Itemized modification records
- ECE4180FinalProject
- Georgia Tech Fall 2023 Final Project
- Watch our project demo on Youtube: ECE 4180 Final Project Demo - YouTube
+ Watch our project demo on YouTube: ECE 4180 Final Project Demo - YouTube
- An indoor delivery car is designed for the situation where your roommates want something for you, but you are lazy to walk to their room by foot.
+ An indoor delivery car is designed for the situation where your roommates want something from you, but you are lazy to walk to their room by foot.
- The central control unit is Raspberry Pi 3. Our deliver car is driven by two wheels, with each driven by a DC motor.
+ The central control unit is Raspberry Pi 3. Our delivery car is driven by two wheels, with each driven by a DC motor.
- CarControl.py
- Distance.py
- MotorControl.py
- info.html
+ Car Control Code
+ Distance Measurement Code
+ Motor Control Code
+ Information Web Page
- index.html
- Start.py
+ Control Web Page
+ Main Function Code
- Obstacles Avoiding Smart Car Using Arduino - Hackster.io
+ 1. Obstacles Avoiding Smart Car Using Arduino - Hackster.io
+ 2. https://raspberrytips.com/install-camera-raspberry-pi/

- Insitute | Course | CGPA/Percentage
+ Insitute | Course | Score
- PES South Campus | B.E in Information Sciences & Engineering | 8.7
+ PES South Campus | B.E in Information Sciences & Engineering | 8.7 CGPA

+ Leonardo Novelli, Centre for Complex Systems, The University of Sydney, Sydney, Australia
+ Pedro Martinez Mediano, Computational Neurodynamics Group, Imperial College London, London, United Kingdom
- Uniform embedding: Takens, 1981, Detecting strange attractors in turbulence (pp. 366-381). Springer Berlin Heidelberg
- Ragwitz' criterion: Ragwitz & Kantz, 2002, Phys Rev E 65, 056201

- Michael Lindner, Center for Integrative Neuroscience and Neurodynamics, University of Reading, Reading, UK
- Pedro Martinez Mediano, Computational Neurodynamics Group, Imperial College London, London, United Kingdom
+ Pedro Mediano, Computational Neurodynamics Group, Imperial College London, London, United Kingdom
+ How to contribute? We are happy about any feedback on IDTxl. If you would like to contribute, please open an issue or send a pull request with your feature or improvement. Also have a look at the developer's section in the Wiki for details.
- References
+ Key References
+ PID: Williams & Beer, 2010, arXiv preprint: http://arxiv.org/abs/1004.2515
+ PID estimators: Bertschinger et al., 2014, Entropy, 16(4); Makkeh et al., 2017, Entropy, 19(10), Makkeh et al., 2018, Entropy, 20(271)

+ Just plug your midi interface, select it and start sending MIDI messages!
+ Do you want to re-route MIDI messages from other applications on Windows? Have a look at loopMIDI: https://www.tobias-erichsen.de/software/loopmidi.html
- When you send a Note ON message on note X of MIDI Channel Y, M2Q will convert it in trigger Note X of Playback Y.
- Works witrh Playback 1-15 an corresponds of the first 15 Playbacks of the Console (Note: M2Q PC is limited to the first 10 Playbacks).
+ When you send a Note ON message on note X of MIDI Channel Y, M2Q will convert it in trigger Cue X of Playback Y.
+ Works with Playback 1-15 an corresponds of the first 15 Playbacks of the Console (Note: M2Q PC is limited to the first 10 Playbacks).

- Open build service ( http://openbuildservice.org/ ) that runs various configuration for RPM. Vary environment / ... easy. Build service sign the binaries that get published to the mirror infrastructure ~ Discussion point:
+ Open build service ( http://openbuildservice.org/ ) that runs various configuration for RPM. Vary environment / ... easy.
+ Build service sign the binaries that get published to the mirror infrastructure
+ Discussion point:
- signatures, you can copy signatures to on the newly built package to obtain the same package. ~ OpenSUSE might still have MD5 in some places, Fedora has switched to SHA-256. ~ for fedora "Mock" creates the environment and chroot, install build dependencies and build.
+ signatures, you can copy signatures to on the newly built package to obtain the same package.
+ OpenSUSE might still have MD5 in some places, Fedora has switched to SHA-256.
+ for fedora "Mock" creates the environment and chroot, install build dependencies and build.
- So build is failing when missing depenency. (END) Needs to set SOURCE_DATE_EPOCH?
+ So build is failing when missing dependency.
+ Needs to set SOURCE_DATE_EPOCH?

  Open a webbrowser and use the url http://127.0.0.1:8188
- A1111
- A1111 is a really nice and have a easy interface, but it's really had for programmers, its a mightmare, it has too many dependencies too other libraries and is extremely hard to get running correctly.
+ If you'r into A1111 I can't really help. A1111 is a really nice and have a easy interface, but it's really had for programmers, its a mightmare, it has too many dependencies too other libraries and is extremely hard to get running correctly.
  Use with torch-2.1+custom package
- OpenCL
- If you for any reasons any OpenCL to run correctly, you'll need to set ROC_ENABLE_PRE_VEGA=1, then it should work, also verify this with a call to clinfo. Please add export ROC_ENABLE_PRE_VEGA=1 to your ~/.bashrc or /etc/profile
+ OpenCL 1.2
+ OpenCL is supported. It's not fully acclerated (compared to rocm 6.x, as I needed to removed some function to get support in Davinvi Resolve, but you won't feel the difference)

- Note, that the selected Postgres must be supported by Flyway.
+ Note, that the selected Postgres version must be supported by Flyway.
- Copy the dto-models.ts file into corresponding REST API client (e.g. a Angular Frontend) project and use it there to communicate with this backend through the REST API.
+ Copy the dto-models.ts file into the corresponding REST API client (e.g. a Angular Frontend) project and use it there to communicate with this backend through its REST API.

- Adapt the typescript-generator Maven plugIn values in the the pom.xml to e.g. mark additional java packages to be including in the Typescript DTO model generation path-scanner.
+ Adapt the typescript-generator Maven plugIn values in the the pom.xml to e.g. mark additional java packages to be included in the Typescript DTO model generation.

▶ _WORK REQUEST_
Please filter the entries for the word "into" and copy the lines that have it.

▶ _ANSWER SPACE_
+ If you'r into A1111 I can't really help. A1111 is a really nice and have a easy interface, but it's really had for programmers, its a mightmare, it has too many dependencies too other libraries and is extremely hard to get running correctly.
- Copy the dto-models.ts file into corresponding REST API client (e.g. a Angular Frontend) project and use it there to communicate with this backend through the REST API.
+ Copy the dto-models.ts file into the corresponding REST API client (e.g. a Angular Frontend) project and use it there to communicate with this backend through its REST API.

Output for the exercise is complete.